What data do we want to collect on bugs and how should it be represented in the tables

andymeneely / chromium-history

Scripts and data related Chromium's history

11 stars 4 forks source link

What data do we want to collect on bugs and how should it be represented in the tables #171

Closed kaylaerdmann closed 10 years ago

kaylaerdmann commented 10 years ago

There is a lot of data we can collect with scrapers between the json and csv files. So far we have this:

table	label
integer	id
string	label

table	bug_label
integer	bug_id
integer	label_id

table	blocked
integer	blocker_id
integer	blocked_id

table	comments
datetime	updated
string	author
integer	author_uid
string	content
integer	bug_id

table	bugs
integer	bug_id
string	title
string	owner
string	owner_uid
string	reporter
integer	stars
string	status
string	content
datetime	opened
datetime	closed
datetime	modified

andymeneely commented 10 years ago

Do we need a "blocked" field - is that just a virtual field indicating that there's something in the blocked table?

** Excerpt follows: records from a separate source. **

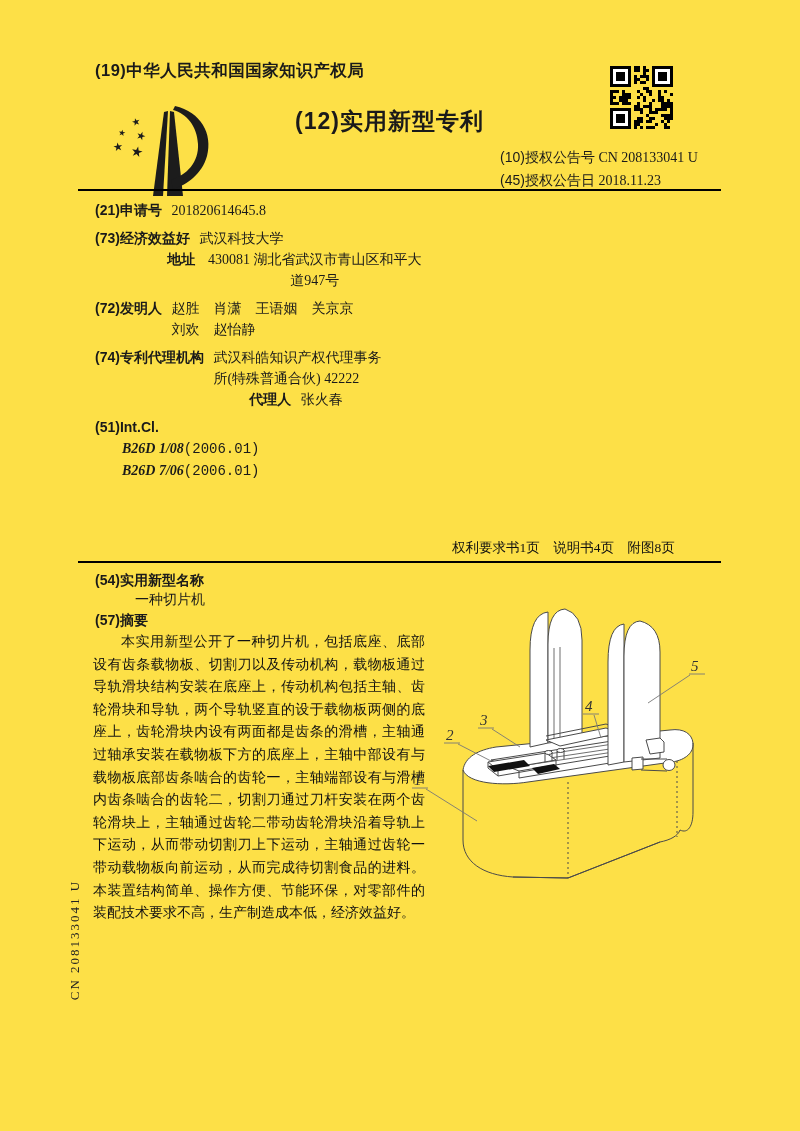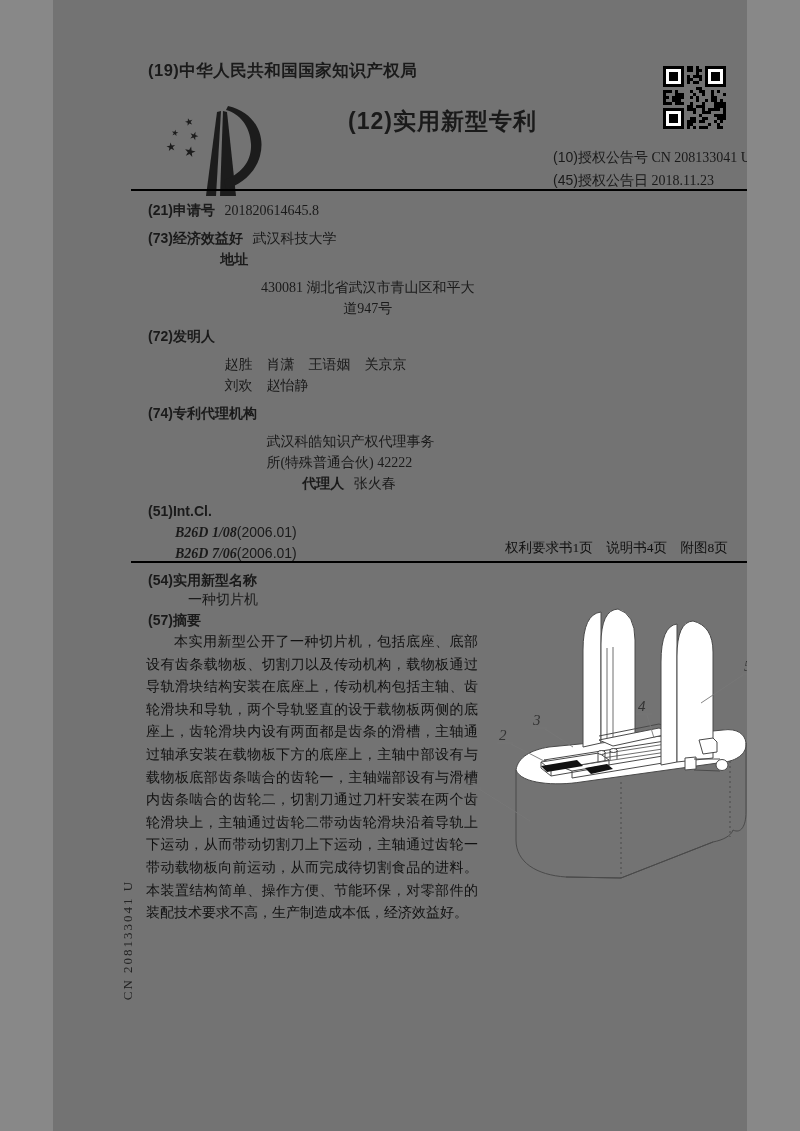"(19)中华人民共和国国家知识产权局" .page { background: #737373 -> #fde047; width: 694px -> 800px }
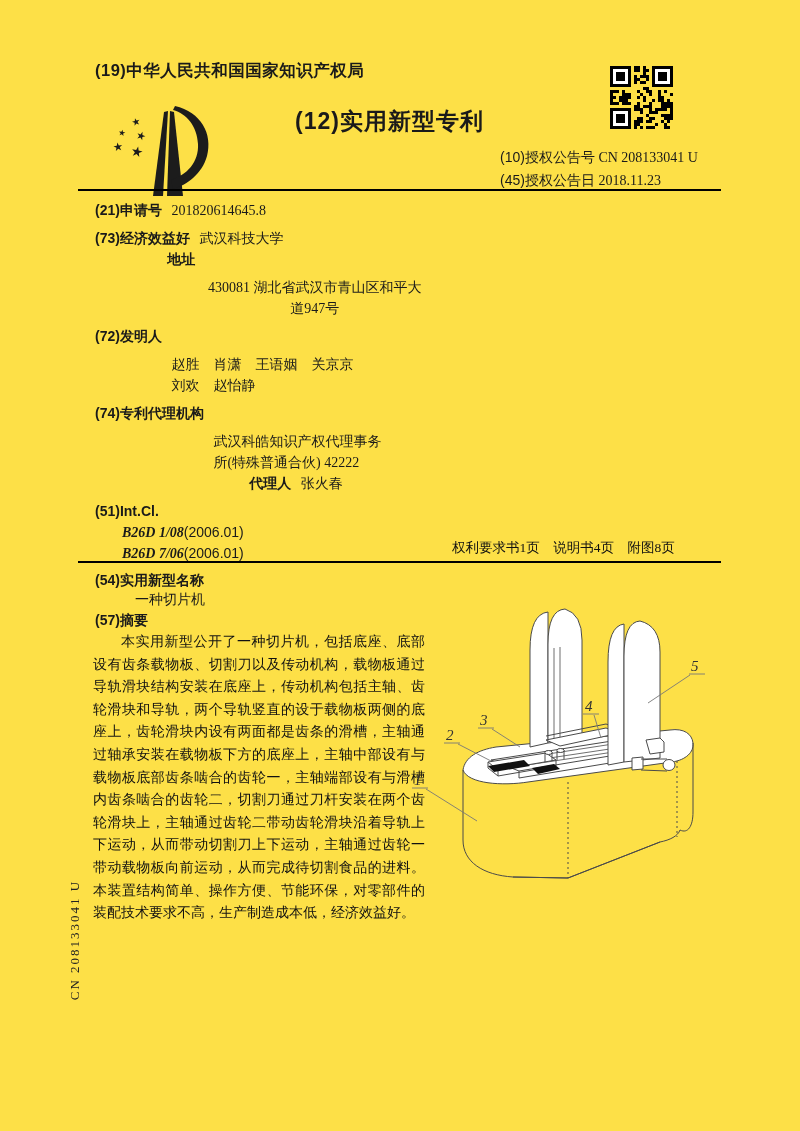"201820614645.8" .field .val { margin-top: 28px -> none }
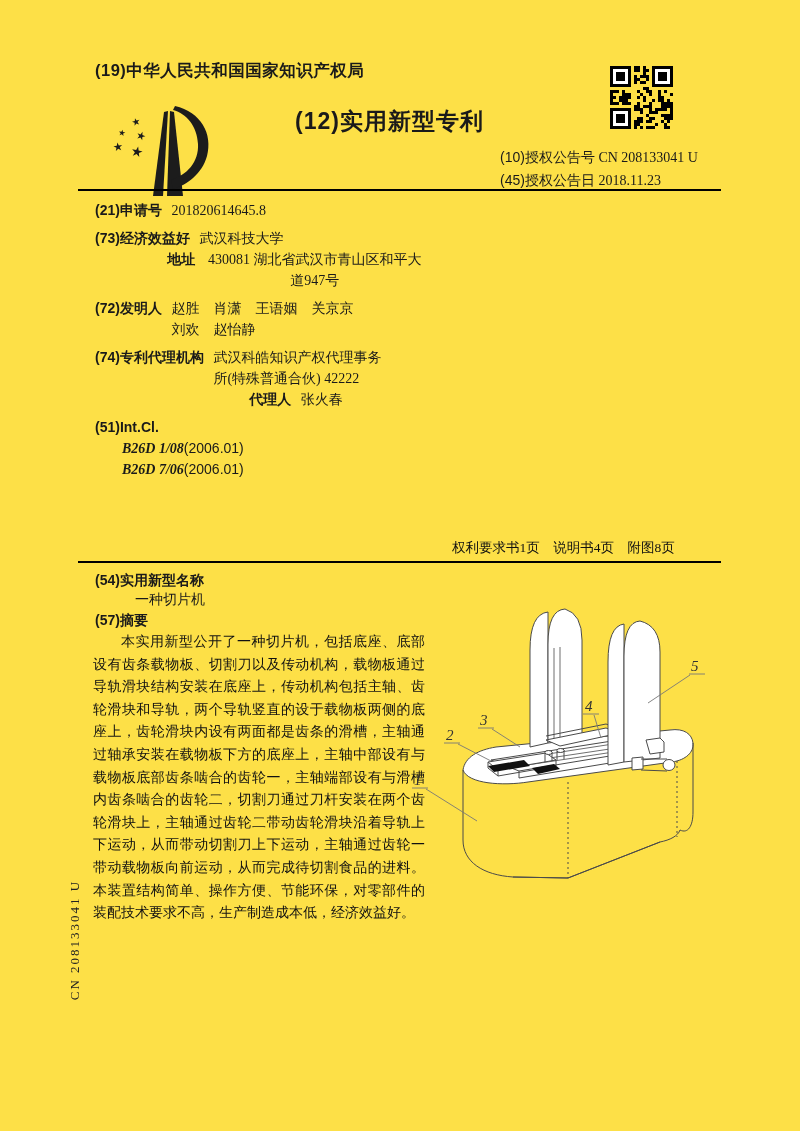"(2006.01)" .ipc-ver { font-family: Liberation Sans, sans-serif -> Liberation Mono, monospace }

I'm fine with have the extra Labels table - not strictly necessary for our usage. The extra join might be painful on some queries but there aren't that many anyway.

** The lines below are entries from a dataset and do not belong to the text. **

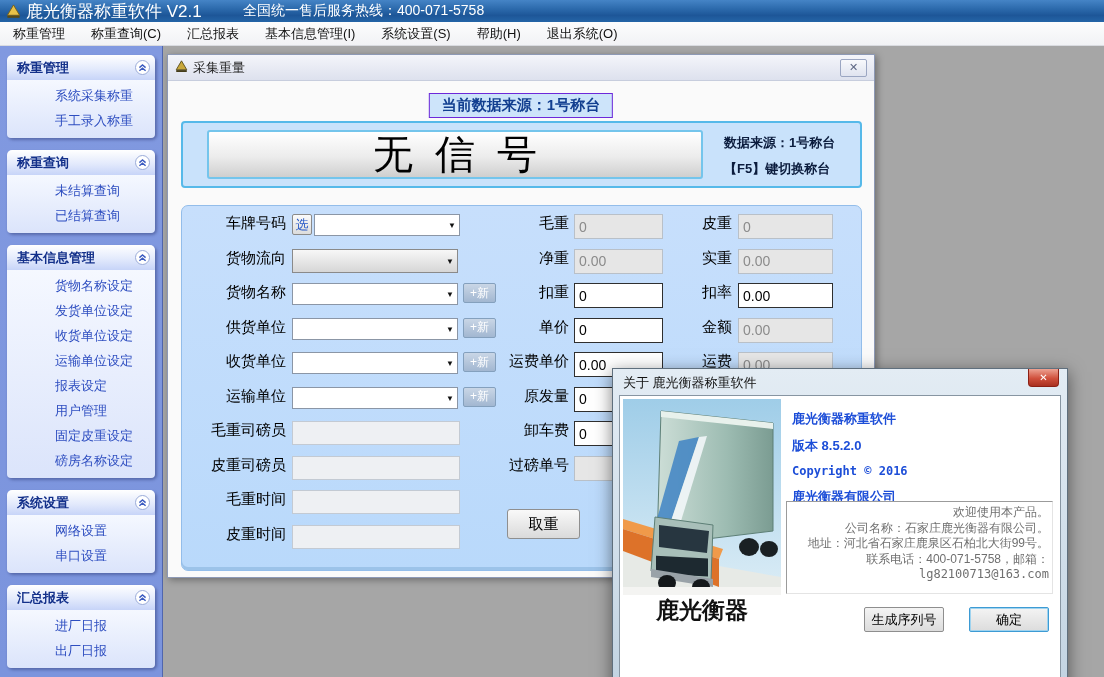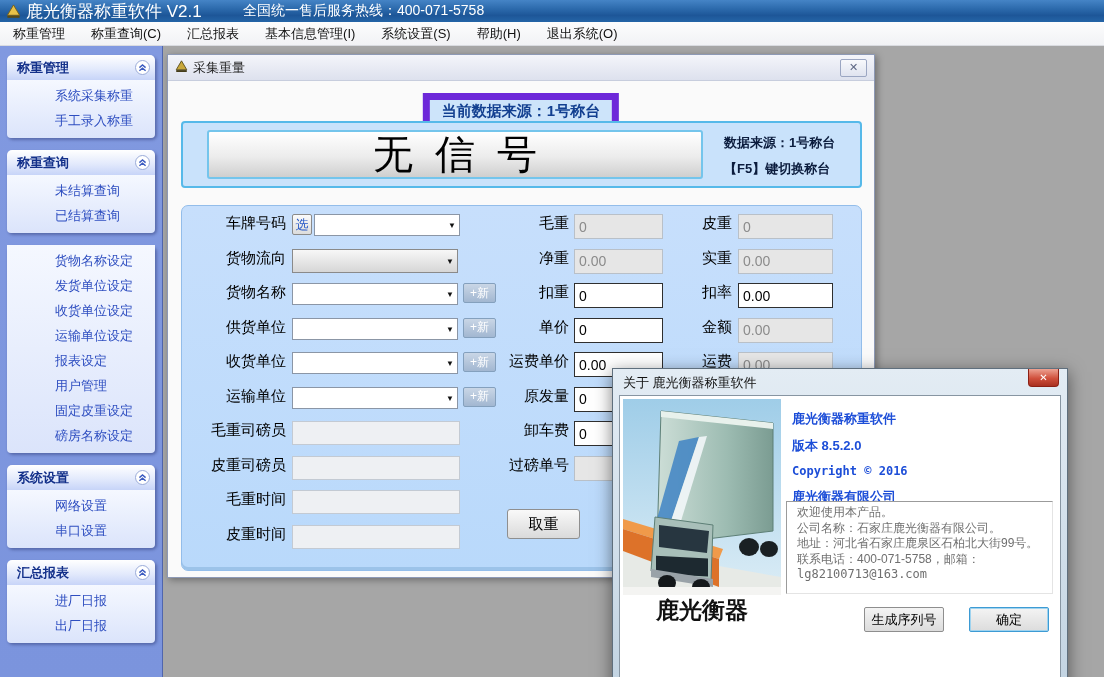"当前数据来源：1号称台" .banner { border: 7px solid #6d28d9 -> 1px solid #6d28d9 }
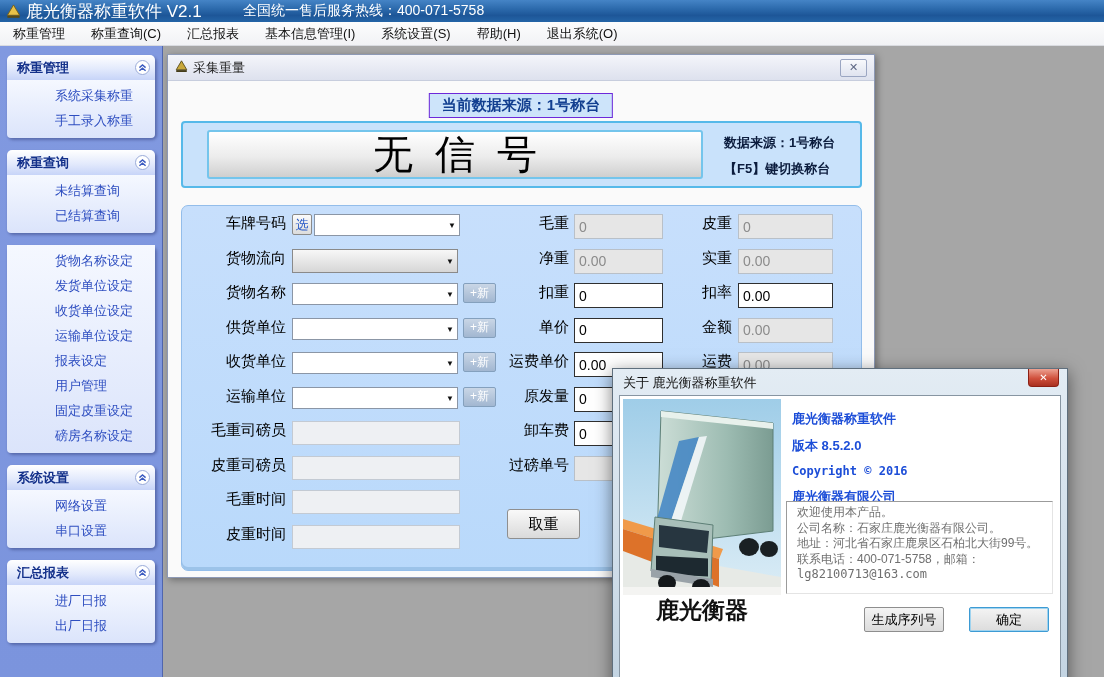"基本信息管理" div.panel-h { html: none -> <div> <span>基本信息管理</span> <span> <svg> <circle></circle> <path></path> </svg> </span> </div> }
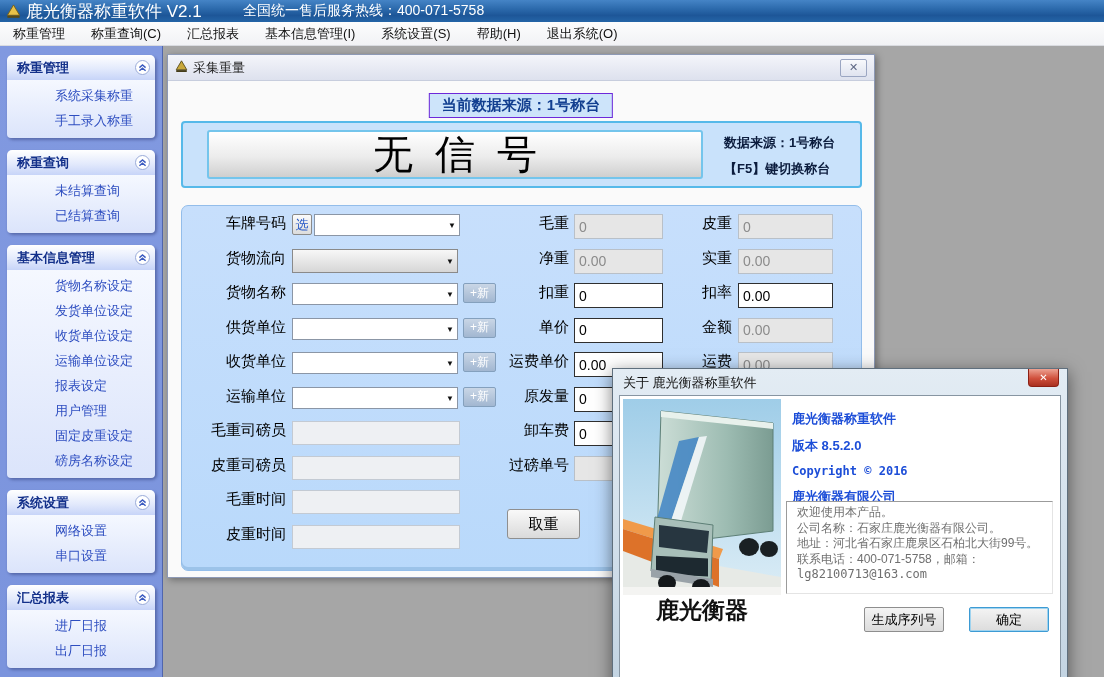"欢迎使用本产品。" .info-box { padding: 3px 10px -> 3px 3px; text-align: none -> right }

andymeneely commented 10 years ago

Also, will we be able to get the owner email AND their UID? Same with comment. We should modify the Developer table to have this new UID too, and populate that as we go. Don't use the UID as a key - keep our own DevID.

Felivel commented 10 years ago

Yes, the blocked field represents that there is something blocking. We can remove that field, because it can cause consistency problems.

About the owner, yes can get both fields. I'll modify the schema definition to include the UID.